Saintes face à ses défis démographiques à l'approche des municipales 2026
À Saintes, les candidats aux élections municipales des 15 et 22 mars 2026 ont un électorat de 18 500 personnes à convaincre. Pour y parvenir, une connaissance approfondie de la population et de ses besoins s'impose. Les rapports de l'Insee publié en novembre 2025 et du Centre communal d'action sociale (CCAS) offrent un éclairage précieux sur les réalités sociales de la ville, même si les données, basées sur les chiffres du 1er janvier 2023, présentent un léger décalage avec la situation de 2026.

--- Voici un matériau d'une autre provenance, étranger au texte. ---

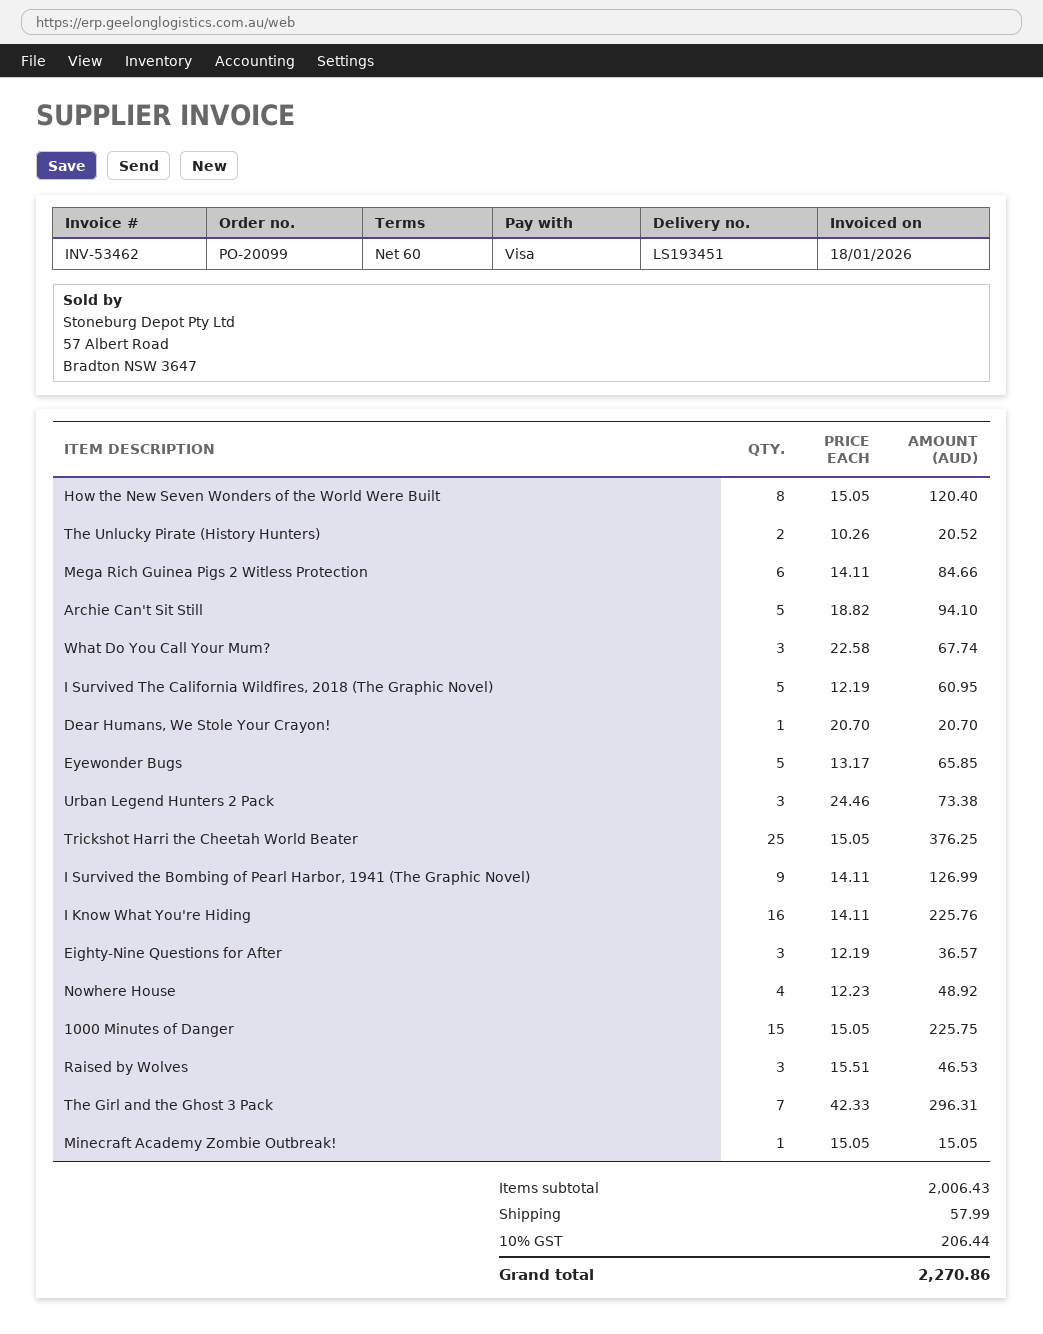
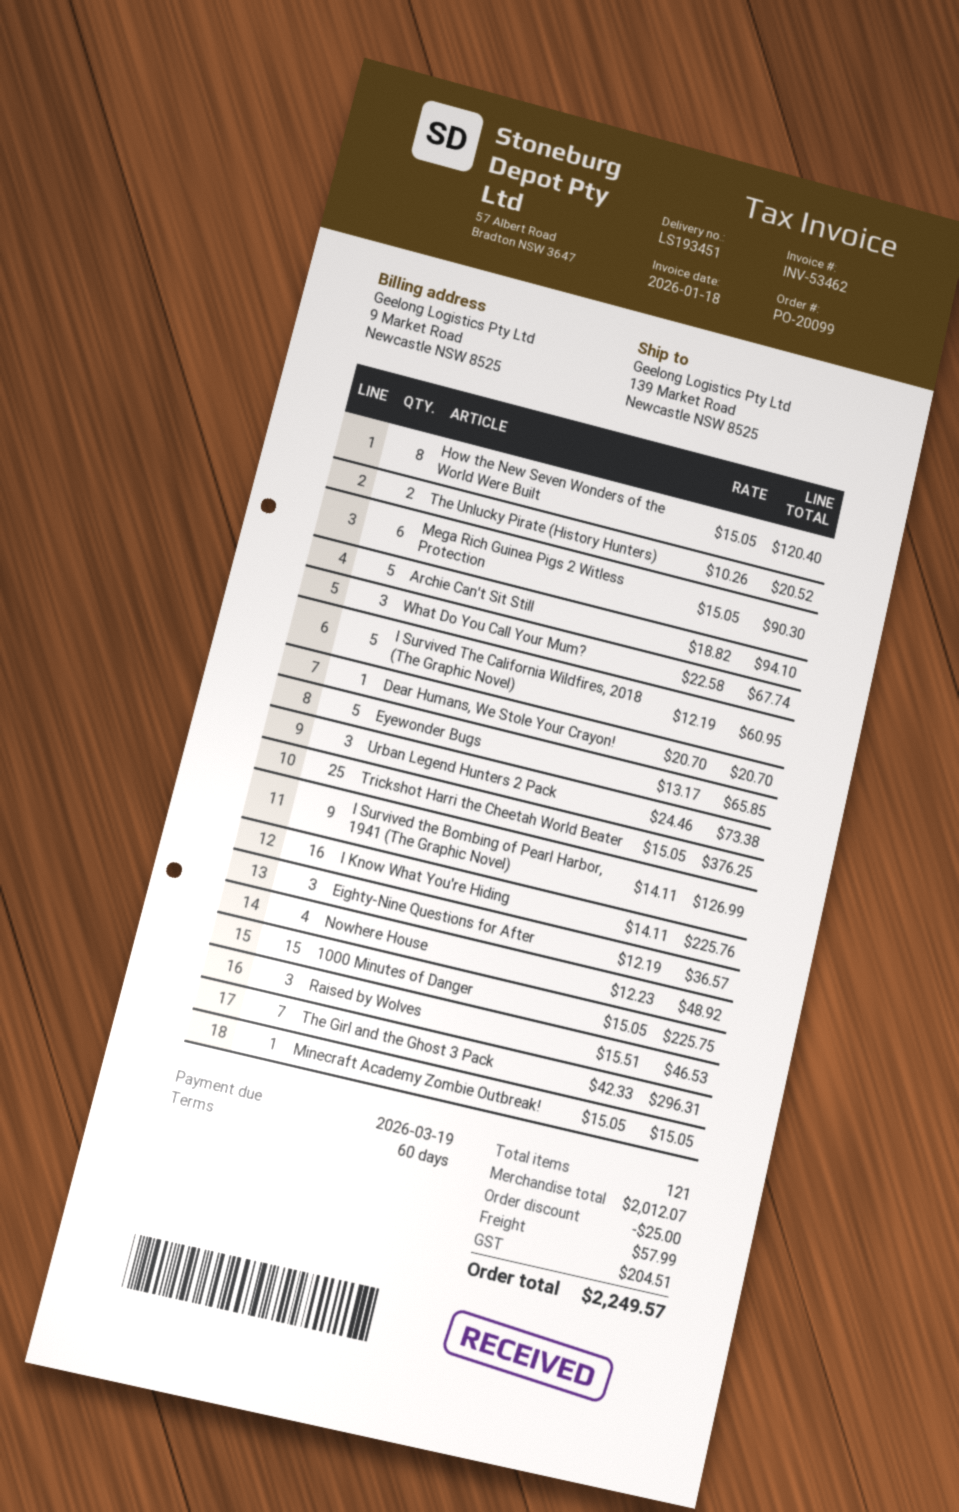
Mega Rich Guinea Pigs 2 Witless Protection: 6 x 14.11 = 84.66 -> 6 x 15.05 = 90.30
subtotal: 2006.43 -> 2012.07
discount: none -> 25.00
tax: 206.44 -> 204.51
total: 2270.86 -> 2249.57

Un vieillissement prononcé de la population
Saintes, qui compte 25 363 habitants, a perdu environ 1 500 résidents en cinquante ans. Cette évolution s'accompagne d'un déséquilibre marqué de la pyramide des âges. Le taux de natalité a été divisé par deux, passant de 15,3 à 7,8 pour 1 000 habitants, tandis que le taux de mortalité augmentait de 11,6 à 14,6 pour 1 000. Entre 2011 et 2022, la proportion des 60 ans et plus est passée de 32,5 % à 37,2 %, dépassant désormais celle des 30-59 ans (de 37,5 % à 35,2 %). La part des 0-30 ans baisse également, de 30,4 % à 27 %.
Les projections à l'horizon 2036 anticipent une hausse significative des seniors, avec 5 230 personnes de 75 ans et plus, soit une augmentation de 31 %. D'ici 2046, la population pourrait atteindre 29 080 habitants, mais le déséquilibre générationnel persistera, impliquant des coûts accrus en services publics. On note également que les femmes représentent 54,9 % de la population, les courbes de genre s'inversant à partir de 45 ans.
Une immigration modérée et une mobilité résidentielle élevée
En 2021, la population immigrée à Saintes s'élevait à 4,9 % (1 240 personnes), un chiffre en hausse par rapport à 2010 (3 %) mais restant deux fois inférieur à la moyenne nationale (10,2 %). Le solde migratoire positif (+0,6 % en 2022) compense le solde naturel négatif (-0,7 %).
La mobilité résidentielle est notable : 36 % des habitants résident à Saintes depuis moins de cinq ans, créant un tiers de « néo-Saintais » qui n'ont pas voté lors des précédentes municipales. Le nombre de logements a considérablement augmenté, passant de 9 167 en 1968 à 15 841 aujourd'hui, tandis que le nombre d'occupants par logement a chuté de 2,98 à 1,73, limitant l'impact des efforts d'extension du parc immobilier.
L'isolement et la précarité en progression
L'isolement gagne du terrain, avec 53,3 % des ménages composés d'une seule personne, soit 7 486 foyers, dont 62 % de femmes seules. Les familles monoparentales, majoritairement féminines (84 %), représentent 22,4 % des ménages et sont en augmentation. La solitude touche toutes les tranches d'âge, culminant à 53,7 % chez les 80 ans et plus.
Sur le plan économique, l'emploi est dominé par le commerce, les transports et les services divers (46,3 %), ainsi que par l'administration publique, l'enseignement, la santé et l'action sociale (40,4 %). Le taux de chômage s'établit à 10,7 % parmi la population active. Le salaire net moyen mensuel est de 2 219 euros, avec un écart de 220 euros entre hommes et femmes. Le niveau de vie médian atteint 1 814 euros, et le taux de pauvreté, fixé à 60 % de ce revenu, concerne 17 % des habitants (4 240 personnes), dépassant la moyenne nationale (13 %). Ce taux grimpe à 30 % chez les moins de 30 ans, et un quart des jeunes ne sont ni en formation ni en emploi.
Des défis pour les futurs élus
Le rapport du CCAS, disponible sur l'espace seniors de la ville, met en lumière ces fragilités sociales qui constituent autant de défis pour les candidats aux municipales. La combinaison du vieillissement, de l'isolement et de la pauvreté exigera des politiques adaptées pour répondre aux attentes des 18 500 électeurs appelés aux urnes en 2026.